- Born: Cydney W. Adams November 27, 1949 Rusk County, Texas, U.S.
- Died: May 15, 2005 (aged 55) Rusk County, Texas, U.S.
- Occupations: Professor; poet; farmer;
- Writing career
- Notable works: New Texas and Labor That A Man Takes

= Cyd Adams =

American poet and academic (1949–2005)

Cydney W. "Cyd" Adams (November 27, 1949 – May 15, 2005) was an American poet and academic. Adams portrayed his background as an East Texas farmer and his passion for hard physical labor into his writing. Adams had a masterly, elegant way of writing about the trials and tribulations of the common working man. His depictions of East Texas and its people earned him the title of Poet Laureate of East Texas in 2001, and many of his poems are acknowledged as some of the best poetry written in any language. Adams was also a professor of English and literature at his alma mater, Stephen F. Austin State University in Nacogdoches, Texas, for nearly 30 years.
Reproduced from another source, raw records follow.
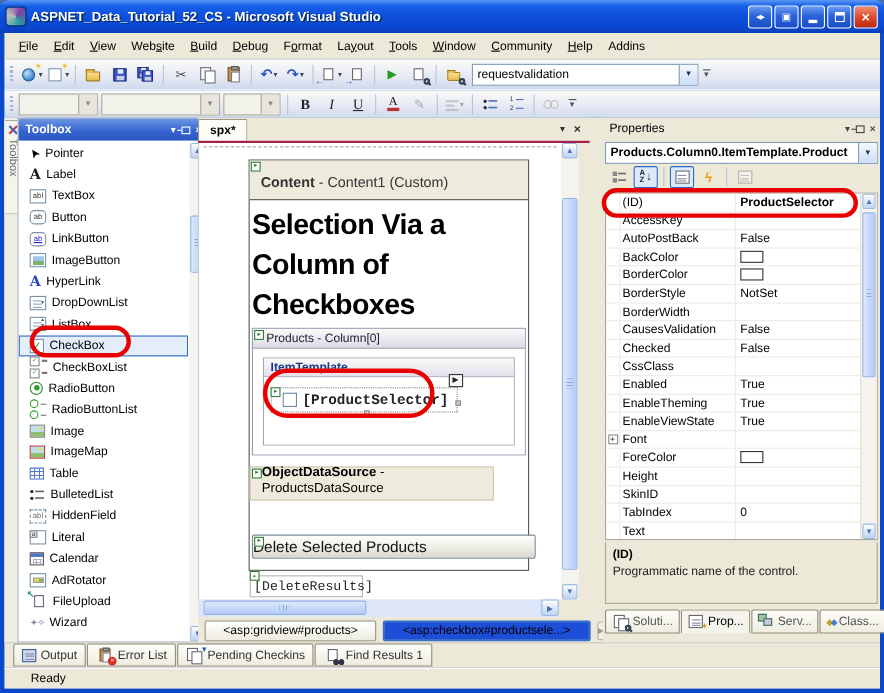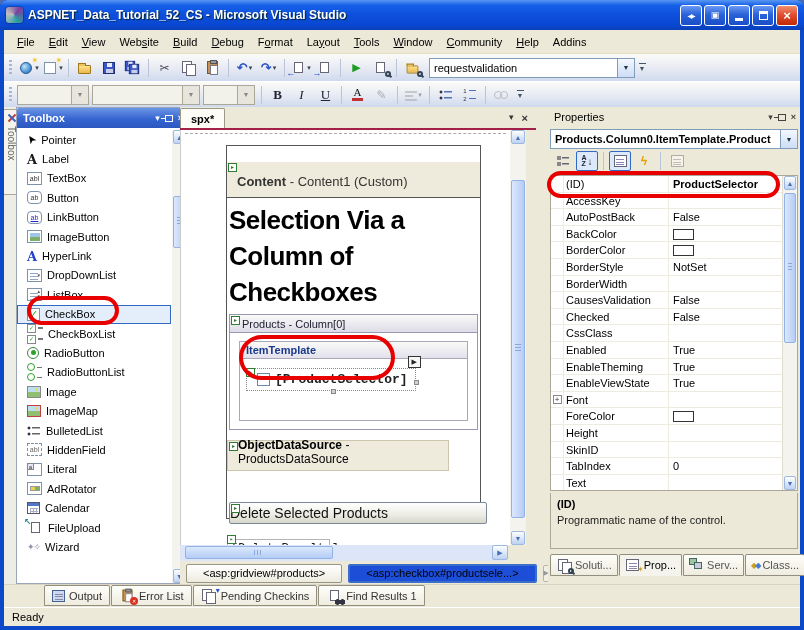--- a/index.html
+++ b/index.html
@@ -68,21 +68,21 @@
   .sb-thumb::after{content:"";position:absolute;left:3px;right:3px;top:50%;height:9px;margin-top:-5px;background:repeating-linear-gradient(#88A8E0 0 1px,transparent 1px 3px);}
   
   .docarea{position:absolute;left:180px;width:356px;top:107px;bottom:46px;background:#ECE9D8;}
   .doc-tabs{position:absolute;left:0;right:0;top:0;height:21px;display:flex;align-items:flex-end;}
   .doc-tab{height:20px;padding:0 10px;background:#FDFCF7;border:1px solid #998;border-bottom:none;border-radius:2px 2px 0 0;display:flex;align-items:center;font-weight:bold;}
   .dt-icons{margin-left:auto;display:flex;gap:8px;padding:0 8px 4px 0;color:#333;}
   .tabline{position:absolute;left:0;right:0;top:21px;height:2px;background:#A32048;}
   .design{position:absolute;left:0;top:23px;width:330px;height:415px;background:#fff;border-left:1px solid #ccc;overflow:hidden;}
   .dashed{margin:3px 4px 0 4px;border-top:1px dashed #aaa;height:1px;}
   .content-box{position:absolute;left:45px;top:15px;width:255px;height:374px;border:1px solid #555;background:#fff;}
-  .c-header{position:relative;height:36px;background:#EFEBDC;border-bottom:1px solid #555;padding:12px 6px 0 10px;font-size:13px;color:#333;margin-top:16px;}
+  .c-header{position:relative;height:36px;background:#EFEBDC;border-bottom:1px solid #555;padding:12px 6px 0 10px;font-size:13px;color:#333;}
   .glyph{position:absolute;left:1px;top:1px;width:9px;height:9px;background:#fff;border:1px solid #2E7D32;color:#2E7D32;font-size:6px;line-height:7px;text-align:center;}
   .c-heading{padding:4px 2px 0 2px;font-size:26px;font-weight:800;line-height:36px;letter-spacing:-.5px;}
   .gv{margin:4px 2px 0 2px;border:1px solid #9898B0;}
   .gv-h{position:relative;height:18px;background:linear-gradient(#FAFAF8,#DDDCE8);border-bottom:1px solid #9898B0;padding:3px 4px 0 12px;color:#223;}
   .gv-b{height:96px;background:#fff;padding:8px 9px;font-weight:bold;}
   .it{border:1px solid #A8A8B8;height:80px;}
   .it-h{height:17px;background:linear-gradient(#FAFAF8,#E2E1EC);border-bottom:1px solid #A8A8B8;padding:2px 0 0 6px;color:#1A3A8A;}
   .it-b{position:relative;height:61px;background:#fff;}
   .cb-ctl{position:absolute;left:6px;top:9px;display:flex;align-items:center;gap:5px;border:1px dotted #888;background:#fff;padding:3px 7px 3px 10px;}
   .cb-sq{width:13px;height:13px;border:1px solid #6A8AAA;background:#fff;flex:none;}
@@ -118,23 +118,23 @@
   .swatch{display:inline-block;width:21px;height:11px;border:1px solid #333;background:#fff;vertical-align:-2px;}
   .expand{width:9px;height:9px;border:1px solid #888;font-size:8px;line-height:7px;text-align:center;color:#333;background:#fff;}
   .pg-scroll{position:absolute;right:0;top:0;bottom:0;width:15px;background:#F4F3EE;border-left:1px solid #E0DDCE;}
   .p-desc{position:absolute;left:2px;right:2px;top:386px;height:56px;background:#ECE9D8;border:1px solid #ACA899;border-top:none;padding:5px 6px;}
   .p-desc b{font-size:11px;}
   .p-desc .dtext{margin-top:4px;color:#222;}
   .p-tabs{position:absolute;left:2px;right:2px;top:447px;height:24px;display:flex;align-items:flex-start;gap:1px;}
   .ptab{height:22px;display:flex;align-items:center;gap:3px;padding:0 5px;border:1px solid #928F7E;border-radius:2px 2px 0 0;background:linear-gradient(#FEFEFA,#EFECDF);color:#555;white-space:nowrap;}
   .ptab.selected{background:#F5F4EC;border-bottom-color:#F5F4EC;color:#000;}
   
-  .btabs{position:absolute;left:4px;right:4px;bottom:23px;height:23px;background:#ECE9D8;display:flex;align-items:flex-start;padding-left:40px;gap:1px;border-top:1px solid #D8D5C4;}
+  .btabs{position:absolute;left:4px;right:4px;bottom:23px;height:23px;background:#ECE9D8;display:flex;align-items:flex-start;padding-left:8px;gap:1px;border-top:1px solid #D8D5C4;}
   .btab{height:21px;display:flex;align-items:center;gap:4px;padding:0 7px;border:1px solid #928F7E;border-radius:2px 2px 0 0;background:linear-gradient(#FEFEFA,#EFECDF);color:#333;white-space:nowrap;}
-  .statusbar{position:absolute;left:4px;right:4px;bottom:4px;height:19px;background:#ECE9D8;border-top:1px solid #fff;display:flex;align-items:center;padding-left:8px;}
+  .statusbar{position:absolute;left:4px;right:4px;bottom:4px;height:19px;background:#ECE9D8;border-top:1px solid #fff;display:flex;align-items:center;padding-left:24px;}
   
   .annot{position:absolute;border:4px solid #E80000;border-radius:50px;pointer-events:none;}
   
   .g{display:inline-flex;align-items:center;justify-content:center;}
   .rel{position:relative;display:inline-flex;width:16px;height:14px;align-items:center;justify-content:center;}
   .bx{display:inline-flex;align-items:center;justify-content:center;width:15px;height:13px;border:1px solid #7B93AB;background:#fff;color:#333;position:relative;}
   .star{position:absolute;right:-4px;top:-5px;color:#F0C020;font-size:8px;}
   .globe{width:12px;height:12px;border-radius:50%;background:radial-gradient(circle at 35% 35%,#BFE3F8,#4E94D8 60%,#2A6AB0);border:1px solid #26588C;}
   .folder{width:13px;height:9px;background:linear-gradient(#FFE08A,#E8B94E);border:1px solid #A07818;border-radius:1px;position:relative;margin-top:3px;}
   .folder::before{content:"";position:absolute;top:-3px;left:-1px;width:6px;height:2px;background:#E8C35E;border:1px solid #A07818;border-bottom:none;}
@@ -554,51 +554,57 @@
           <div class="tb-item">
             <span class="g">
               <span class="imgic" style="border-color:#C04040">
                 <i></i>
               </span>
             </span>
             <span class="tb-label">ImageMap</span>
           </div>
           <div class="tb-item">
             <span class="g">
+              <span class="tblic"></span>
+            </span>
+            <span class="tb-label">Table</span>
+          </div>
+          <div class="tb-item">
+            <span class="g">
               <span class="dots" style="background-image:radial-gradient(circle at 2px 3px,#334 1.3px,transparent 1.7px),radial-gradient(circle at 2px 9px,#334 1.3px,transparent 1.7px),linear-gradient(#666,#666),linear-gradient(#666,#666)"></span>
             </span>
             <span class="tb-label">BulletedList</span>
           </div>
           <div class="tb-item">
             <span class="g">
               <span class="bx" style="border-style:dashed;font-size:7px;color:#666">abl</span>
             </span>
             <span class="tb-label">HiddenField</span>
           </div>
           <div class="tb-item">
             <span class="g">
               <span class="bx">
                 <span style="position:absolute;left:-1px;top:-1px;width:7px;height:7px;background:#E8E8F8;border:1px solid #888;font-size:6px;line-height:6px;text-align:center">a</span>
               </span>
             </span>
             <span class="tb-label">Literal</span>
           </div>
           <div class="tb-item">
             <span class="g">
+              <span class="calic"></span>
+            </span>
+            <span class="tb-label">Calendar</span>
+          </div>
+          <div class="tb-item">
+            <span class="g">
               <span class="bx" style="padding:0">
                 <span style="width:10px;height:5px;background:linear-gradient(90deg,#E8D44D 50%,#7FB069 50%);border:1px solid #999"></span>
               </span>
             </span>
             <span class="tb-label">AdRotator</span>
-          </div>
-          <div class="tb-item">
-            <span class="g">
-              <span class="calic"></span>
-            </span>
-            <span class="tb-label">Calendar</span>
           </div>
           <div class="tb-item">
             <span class="g">
               <span class="rel">
                 <span class="pagei"></span>
                 <span style="position:absolute;left:-3px;top:-4px;color:#2A9090;font-weight:bold;font-size:9px">↖</span>
               </span>
             </span>
             <span class="tb-label">FileUpload</span>
           </div>

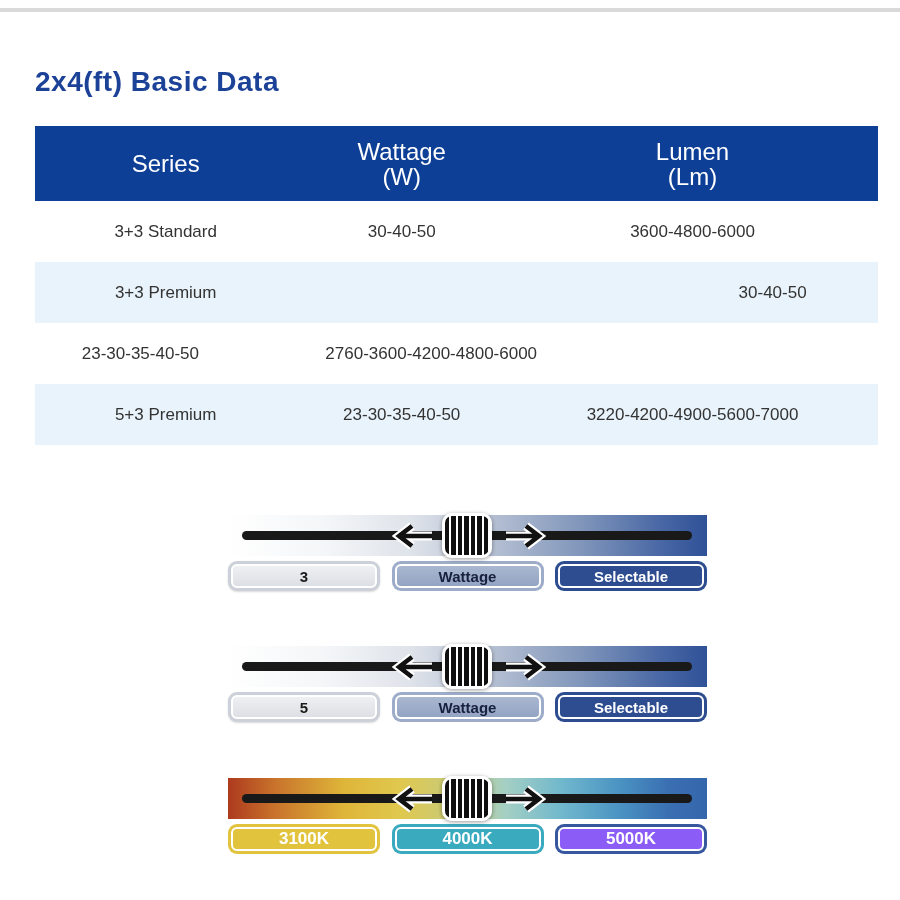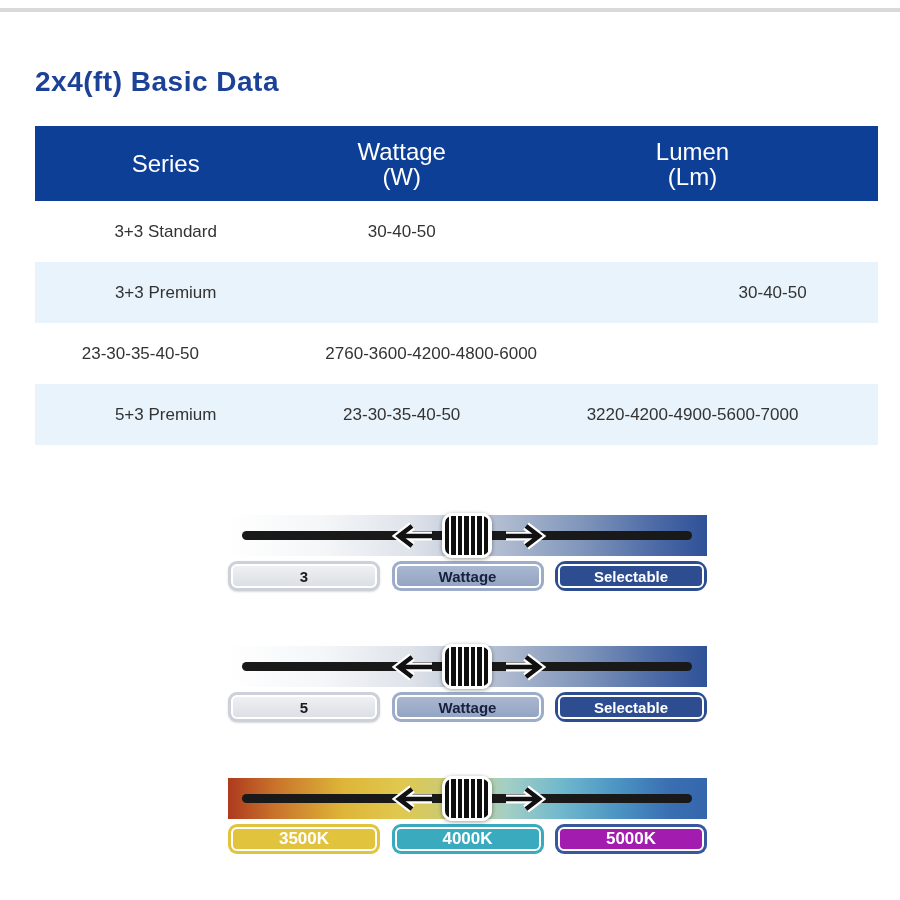--- a/index.html
+++ b/index.html
@@ -56,26 +56,26 @@
     display:flex; align-items:center; justify-content:center;
     font-weight:bold; font-size:15px;
   }
   
   .b-gray { background:#ccd1d9; box-shadow:0 1px 2px rgba(0,0,0,0.15); }
   .b-gray .in { background:linear-gradient(#eef0f2,#dcdfe4); color:#1a1a1a; }
   
   .b-steel { background:#9dacc8; }
   .b-steel .in { background:linear-gradient(#a9b7d0,#93a4c3); color:#17203d; }
   
-  .b-navy { background:#2d4d90;border-radius:11px; }
+  .b-navy { background:#2d4d90; }
   .b-navy .in { background:#2d4d90; color:#ffffff; }
   
   .b-gold { background:#e2c33e; } .b-gold .in { background:#e2c33e; color:#ffffff; font-size:17px; }
   .b-teal { background:#3aaabf; } .b-teal .in { background:#3aaabf; color:#ffffff; font-size:17px; }
-  .b-blue { background:#37589e; } .b-blue .in { background:#a21caf; color:#ffffff; font-size:17px; }
+  .b-blue { background:#37589e; } .b-blue .in { background:#8b5cf6; color:#ffffff; font-size:17px; }
 </style>
 </head>
 <body>
 
 <div class="page">
   <div class="toprule"></div>
 
   <h1 class="title">2x4(ft) Basic Data</h1>
 
   <div class="table">
@@ -90,20 +90,21 @@
       </div>
       <div class="th c3">
         <span>Lumen</span>
         <span>(Lm)</span>
       </div>
     </div>
 
     <div class="tr">
       <div class="td c1">3+3 Standard</div>
       <div class="td c2">30-40-50</div>
+      <div class="td c3">3600-4800-6000</div>
     </div>
     <div class="tr alt">
       <div class="td c1">3+3 Premium</div>
       <div class="td c2">30-40-50</div>
     </div>
     <div class="tr">
       <div class="td c2">23-30-35-40-50</div>
       <div class="td c3">2760-3600-4200-4800-6000</div>
     </div>
     <div class="tr alt">
@@ -173,21 +174,21 @@
         <path d="M40 14 H7 M20 4 L7 14 L20 24" fill="none" stroke="#111111" stroke-width="4.5"></path>
       </svg>
       <div class="knob"></div>
       <svg class="arrow arrow-right" viewBox="0 0 42 28">
         <path d="M2 14 H35 M22 4 L35 14 L22 24" fill="none" stroke="#ffffff" stroke-width="9"></path>
         <path d="M2 14 H35 M22 4 L35 14 L22 24" fill="none" stroke="#111111" stroke-width="4.5"></path>
       </svg>
     </div>
     <div class="btns">
       <div class="sbtn b-gold">
-          <div class="in">3500K</div>
+          <div class="in">3100K</div>
         </div>
       <div class="sbtn b-teal">
           <div class="in">4000K</div>
         </div>
       <div class="sbtn b-blue">
           <div class="in">5000K</div>
         </div>
     </div>
   </div>
 </div>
Much of Adams' work has been featured in literary magazines and in anthologies, and in the late 1990s, Adams began a creative partnership with his close friend and colleague Charles Jones, an art professor at SFA. The partnership resulted in the book "Blackjack Bull Pine and Post-Oak Glade." Some of his other books include "On the Perimeter" and "The Labor That a Man Takes." All of his publications are included in the Oxford University Library.

In addition to writing, he was a woodcarver, sculptor, bricklayer, gardener, and farmer.

Cyd Adams died in May 2005 in Nacogdoches. He is buried in Harmony Hill Cemetery in Rusk County, Texas, where his monument is engraved with his own epitaph.

One of Adams' best-known poems is sometimes titled either “July Wall Poem” or “Mason’s Man” and is a tribute to his father, W.T. Adams.